During his 15 years at Fox, he reportedly was responsible for 44 TV series, including “Daniel Boone,” “Room 222,” “Julia,” “Twelve O’Clock High,” “Voyage to the Bottom of the Sea,” “ Lost in Space,” “Land of the Giants,” “Nanny and the Professor” and “The Ghost & Mrs. Muir.”

“He was a major influence on television programming during that period, and Fox became very successful as a major television-producing company,” said Alan Silverbach, who was senior vice president in charge of worldwide television distribution at 20th Century-Fox Television at the time.

“I credit the whole television success to Bill,” said Richard Zanuck, who was vice president in charge of production at the studio at the time. “My contribution really was appointing Bill and letting him run with the ball. I had great confidence in him.”

One of the biggest hits to come from 20th Century-Fox Television in the `60s was “Batman,” the campy fantasy-adventure series starring Adam West as the famous comic-book hero.

But the series pilot didn’t go over well with a test audience, Self recalled in a Starlog magazine interview with Tom Weaver in 2002.

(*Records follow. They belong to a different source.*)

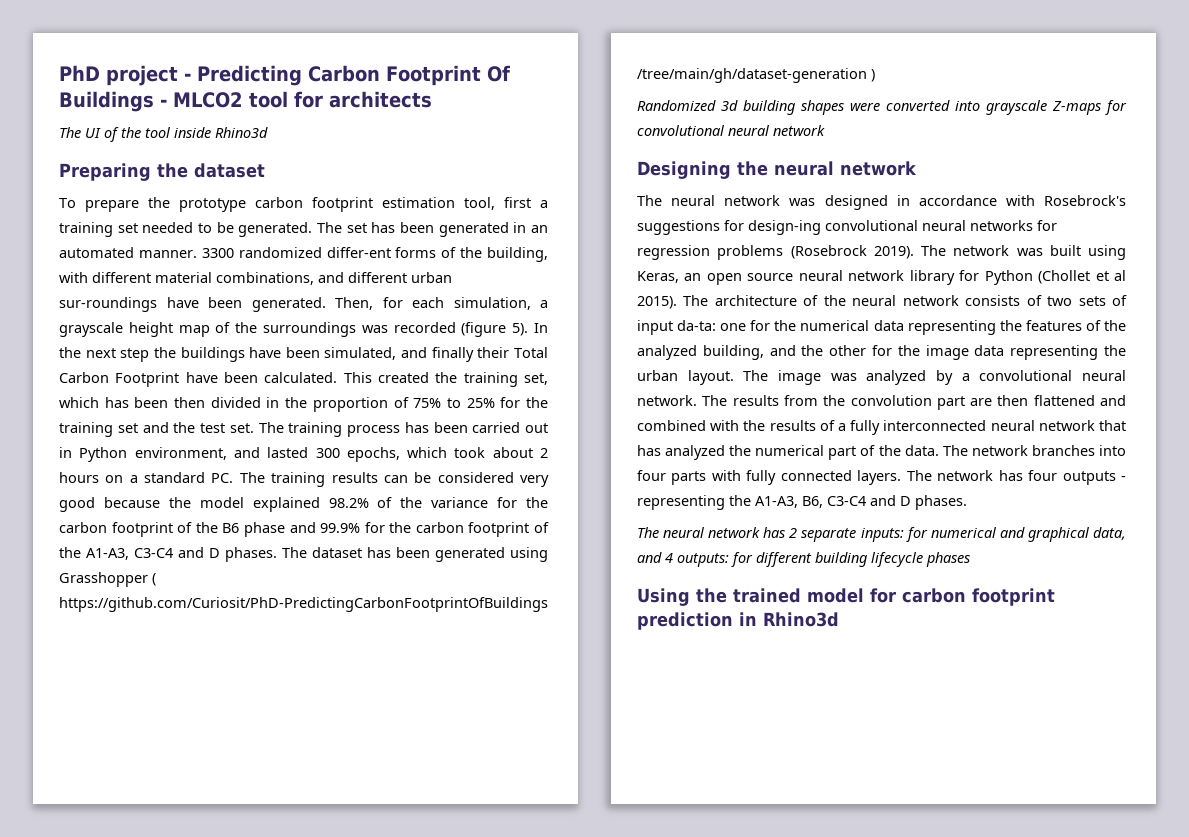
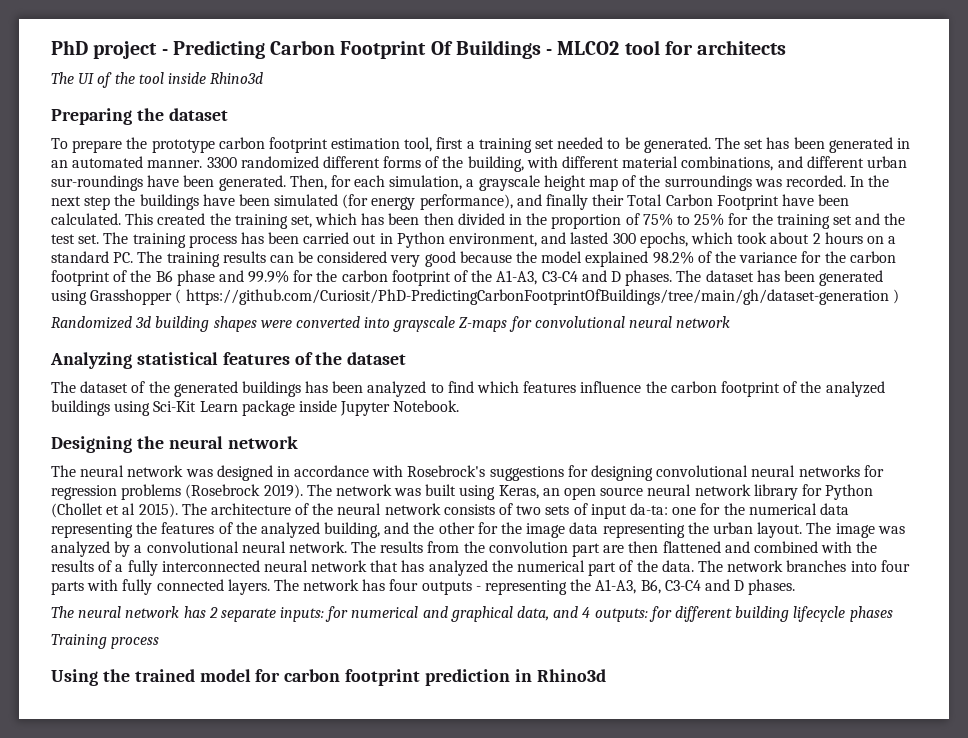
- 3300 randomized differ-ent forms of the building, with different material combinations, and different urban sur-roundings have been generated.
+ 3300 randomized different forms of the building, with different material combinations, and different urban sur-roundings have been generated.
- Then, for each simulation, a grayscale height map of the surroundings was recorded (figure 5).
+ Then, for each simulation, a grayscale height map of the surroundings was recorded.
- In the next step the buildings have been simulated, and finally their Total Carbon Footprint have been calculated.
+ In the next step the buildings have been simulated (for energy performance), and finally their Total Carbon Footprint have been calculated.
+ Analyzing statistical features of the dataset
+ The dataset of the generated buildings has been analyzed to find which features influence the carbon footprint of the analyzed buildings using Sci-Kit Learn package inside Jupyter Notebook.
- The neural network was designed in accordance with Rosebrock's suggestions for design-ing convolutional neural networks for regression problems (Rosebrock 2019).
+ The neural network was designed in accordance with Rosebrock's suggestions for designing convolutional neural networks for regression problems (Rosebrock 2019).
+ Training process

“It was,” Self said, “a disaster.”

Enough so, he said, that ABC wanted to get out of the deal.

“But we analyzed it and thought about it, and finally decided the [test audience] didn’t know what we were trying to do,” he said. “In the original version, those animated POWs and BAMs [in the fight scenes] and other things like that, were not in the show. We decided we had to say to the audience, ‘We’re kidding all this. We’re having fun. It’s a comic strip.’ And we re-did the whole post-production on it.”

By the time Self left Fox at the end of 1974, he had risen through the ranks to become president of 20th Century-Fox Television and vice president of 20th Century-Fox Corp.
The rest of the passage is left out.